Top Reads of 2023

Top Reads of 2023
Photo by Ugur Akdemir / Unsplash

This past year I was able to finish 108 books as of the time of writing this on Dec. 21, and while I'm sure to finish more before the year-end, my pace will undoubtedly slacken as I come to deal with the hectic realities of the holiday season. So I determined that now was as good a time as any to talk about my top reads of 2023.

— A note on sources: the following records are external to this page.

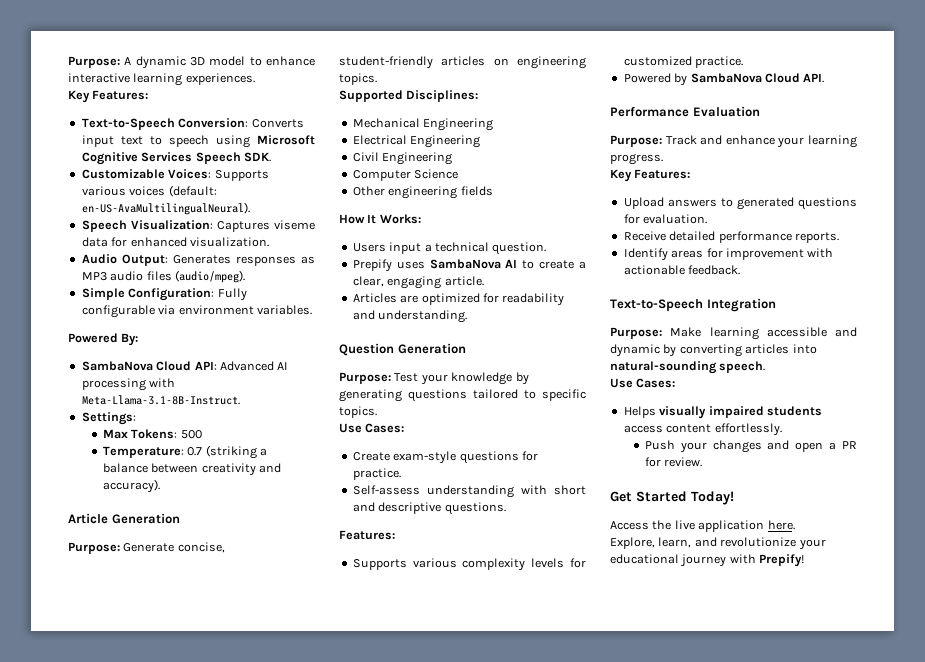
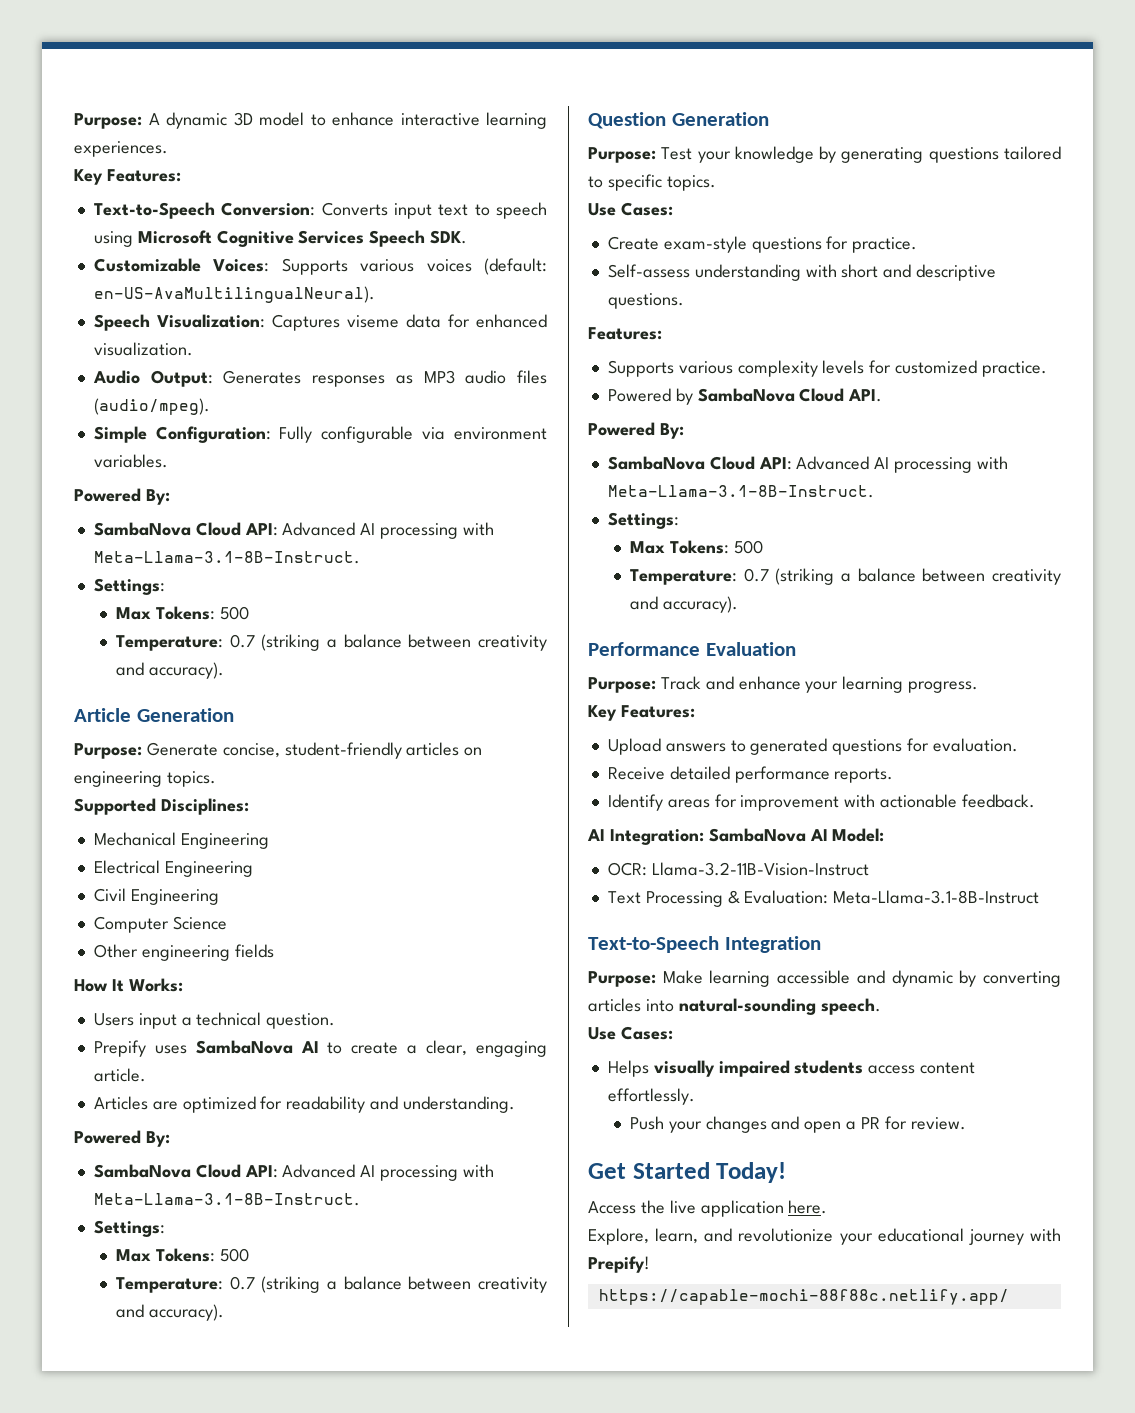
  Articles are optimized for readability and understanding.
+ Powered By:
+ SambaNova Cloud API: Advanced AI processing with Meta-Llama-3.1-8B-Instruct.
+ Settings:
+ Max Tokens: 500
+ Temperature: 0.7 (striking a balance between creativity and accuracy).
  Powered by SambaNova Cloud API.
+ Powered By:
+ SambaNova Cloud API: Advanced AI processing with Meta-Llama-3.1-8B-Instruct.
+ Settings:
+ Max Tokens: 500
+ Temperature: 0.7 (striking a balance between creativity and accuracy).
+ AI Integration: SambaNova AI Model:
+ OCR: Llama-3.2-11B-Vision-Instruct
+ Text Processing & Evaluation: Meta-Llama-3.1-8B-Instruct
+ https://capable-mochi-88f88c.netlify.app/

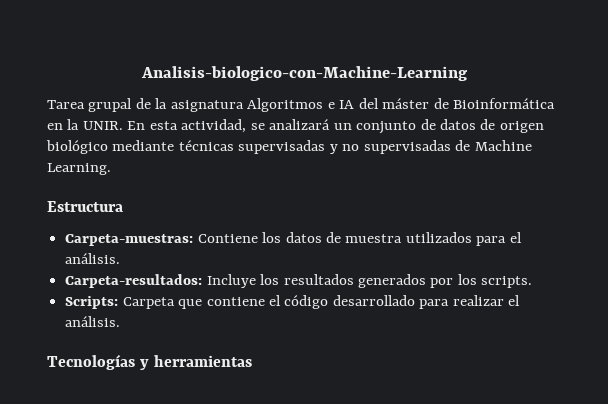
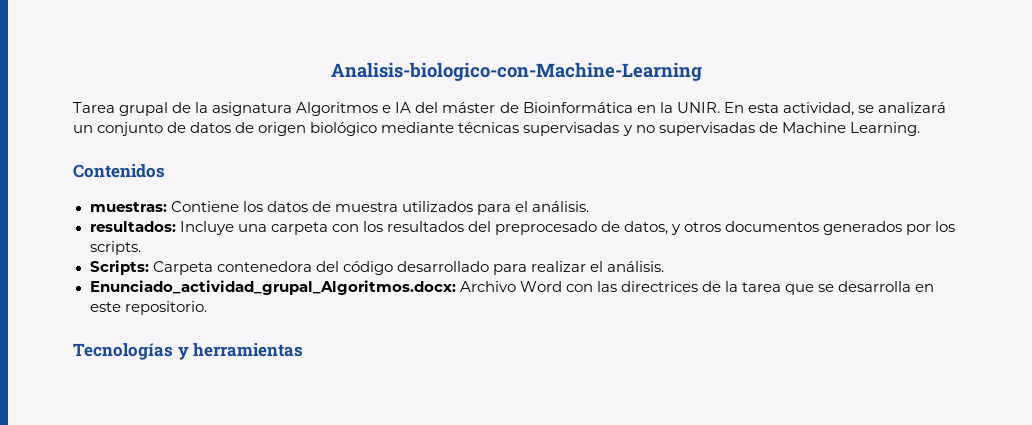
- Estructura
- Carpeta-muestras: Contiene los datos de muestra utilizados para el análisis.
+ Contenidos
+ muestras: Contiene los datos de muestra utilizados para el análisis.
- Carpeta-resultados: Incluye los resultados generados por los scripts.
+ resultados: Incluye una carpeta con los resultados del preprocesado de datos, y otros documentos generados por los scripts.
- Scripts: Carpeta que contiene el código desarrollado para realizar el análisis.
+ Scripts: Carpeta contenedora del código desarrollado para realizar el análisis.
+ Enunciado_actividad_grupal_Algoritmos.docx: Archivo Word con las directrices de la tarea que se desarrolla en este repositorio.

I think the best way to do this is to split them into very generic groups and rank them within those. So what follows will be the top five reads in Fiction, Non-Fiction, Other (I know that 'Other' is a bit ambiguous, but it is what it is), and Rereads.


Top Fiction

Parts of this list were no-brainers, I’m talking of Crowley of course, and others have me still pondering whether they were right or not. I’m fairly selective in my reading so I’m not likely to start a book, much less finish it, if I don’t think it will not be enjoyable.

(I couldn’t keep myself to only 5, so this category get 7!)

  1. Little, Big by John Crowley
  2. Ka: Dar Oakley in the Ruin of Ymr by John Crowley
  3. Dust of Dreams by Steven Erikson
  4. Memory by Lois McMaster Bujold
  5. The Count of Monte Cristo by Alexandre Dumas
  6. True Grit by Charles Portis
  7. Bullet Train by Kotaro Isaka

Little, Big

For anyone that knows me, it should be no surprise that Little, Big, John Crowley's epic quasi-fantasy novel of family, memory, and the world of faerie has placed this high. What might be surprising is that this is my first read of it! I had put this off for a few years because I doubted it could match the Aegypt Cycle in sheer majesty, and I was right. I was also worried that it might be as good as, if not better, which I found unbelievable and rather distressing. Overall I needn't have worried, while Crowley has written them both, Little, Big is something altogether different. It appeals to a larger audience and that is understandable, but it still has those aspects of the occult, Hermeticism, and memory-play that appeals to me most about Crowley's work. On it's own it is a masterpiece of modern fiction, and only in comparison to the Aegypt Cycle, is it lacking.


Top Non-Fiction

  1. The Vortex: A True Story of History's Deadliest Storm, an Unspeakable War, and Liberation by Scott Carney & Jason Miklian
  2. Long Live the King: The Mysterious Fate of Edward II by Kathryn Warner
  3. Dionysus: Myth and Cult by Walter F. Otto
  4. The Last Days of Smallpox: Tragedy in Birmingham by Mark Pallen
  5. The Plantagenets: The Warrior Kings and Queens Who Made England by Dan Jones

The Vortex

I had not expected this book to stick with me as long as it has. I finished this book in March, and I'm still thinking about it all these months later. It isn't an easy book to forget. It is about the largely forgotten Great Bhola Cyclone and the resulting civil war that would split Pakistan into two separate countries, Pakistan and Bangladesh. It says a lot about the powers that be that this story is not more commonly known about, likely due to the less than stellar response from the West, including the United States and Great Britain, who unwittingly caused at least part of the tragedy when they exited India. This story has it all political intrigue, war, environmental disasters, horrific villains, and the unyielding human resiliency that was able to overcome it all to bring, if not victory, a sense of balance to that area of the world which has since stabilized.


Top Other

  1. Cato Maior de Senectute by Cicero
  2. Oresteia by Aeschylus
  3. Something is Killing the Children by James Tynion IV
  4. I Am Hero by Kengo Hanazawa

De Senectute

I just finished this a few days ago, and it will be a standard text as I age I have no doubt. Cicero presents Cato the Elder speaking with two younger friends about how he can stay so positive in the face of great age and death. It is a marvelous work that reminds us all that youth and middle-age are not the end of one's life, and that without question old-age is a natural stepping stone along life's journey that is filled with just as much wonder and discovery, and pleasure as the previous years. It should be required reading for all, but especially for those "of a certain age."


Top Rereads

  1. The Name of the Rose by Umberto Eco
  2. The Inferno: A Verse Rendering for the Modern Reader by John Ciardi
  3. The Master and Margarita by Mikhail Bulgakov
  4. The Murderbot Diaries by Martha Wells
  5. The Dante Club by Matthew Pearl

The Name of the Rose

What really needs to be said here? This book is timeless and is one of my all-time favorites.